▶ _TASK BRIEF_: In the records below, how many lines hold the string "Monte"? Give only the number.

··· SUPPLIED RECORDS

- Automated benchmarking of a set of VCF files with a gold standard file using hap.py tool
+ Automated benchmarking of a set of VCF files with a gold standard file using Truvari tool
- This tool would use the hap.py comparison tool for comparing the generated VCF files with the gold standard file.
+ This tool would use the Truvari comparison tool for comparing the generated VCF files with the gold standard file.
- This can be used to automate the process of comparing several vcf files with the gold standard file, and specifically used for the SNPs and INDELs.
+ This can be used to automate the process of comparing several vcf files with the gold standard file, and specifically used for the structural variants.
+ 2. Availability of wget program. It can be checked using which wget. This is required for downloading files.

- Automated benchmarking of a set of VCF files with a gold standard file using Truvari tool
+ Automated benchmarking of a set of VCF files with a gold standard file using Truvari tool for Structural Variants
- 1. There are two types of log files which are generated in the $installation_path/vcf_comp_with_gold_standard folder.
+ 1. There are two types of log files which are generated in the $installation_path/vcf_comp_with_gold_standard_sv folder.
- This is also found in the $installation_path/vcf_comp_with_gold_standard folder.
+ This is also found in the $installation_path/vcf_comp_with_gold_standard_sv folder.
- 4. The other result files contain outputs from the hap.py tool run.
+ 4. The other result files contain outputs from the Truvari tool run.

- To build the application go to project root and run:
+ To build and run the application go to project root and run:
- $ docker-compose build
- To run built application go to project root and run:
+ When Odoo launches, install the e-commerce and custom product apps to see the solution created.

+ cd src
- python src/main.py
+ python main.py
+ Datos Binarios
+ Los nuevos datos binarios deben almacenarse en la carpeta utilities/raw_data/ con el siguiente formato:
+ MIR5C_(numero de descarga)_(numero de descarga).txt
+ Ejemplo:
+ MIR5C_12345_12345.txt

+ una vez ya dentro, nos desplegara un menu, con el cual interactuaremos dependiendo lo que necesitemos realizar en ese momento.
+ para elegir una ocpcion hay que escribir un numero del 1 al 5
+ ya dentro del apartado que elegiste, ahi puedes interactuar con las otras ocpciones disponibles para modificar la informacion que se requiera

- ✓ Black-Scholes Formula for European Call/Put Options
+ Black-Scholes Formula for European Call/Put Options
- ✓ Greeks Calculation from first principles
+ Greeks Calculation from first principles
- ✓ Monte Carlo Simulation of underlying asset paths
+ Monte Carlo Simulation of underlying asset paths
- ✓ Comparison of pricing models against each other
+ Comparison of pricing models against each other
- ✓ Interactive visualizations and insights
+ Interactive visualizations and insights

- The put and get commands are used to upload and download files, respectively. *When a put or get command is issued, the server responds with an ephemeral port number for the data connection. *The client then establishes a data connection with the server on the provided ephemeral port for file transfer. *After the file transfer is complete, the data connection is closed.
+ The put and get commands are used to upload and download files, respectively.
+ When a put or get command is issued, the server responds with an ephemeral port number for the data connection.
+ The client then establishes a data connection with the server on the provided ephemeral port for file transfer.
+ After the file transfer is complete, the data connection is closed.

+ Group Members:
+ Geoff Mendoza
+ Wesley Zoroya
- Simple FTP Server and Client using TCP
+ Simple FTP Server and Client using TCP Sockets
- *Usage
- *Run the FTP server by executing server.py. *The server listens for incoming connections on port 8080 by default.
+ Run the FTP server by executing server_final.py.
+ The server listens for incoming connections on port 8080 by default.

······

▶ _SOLUTION TO THE EXERCISE_: 2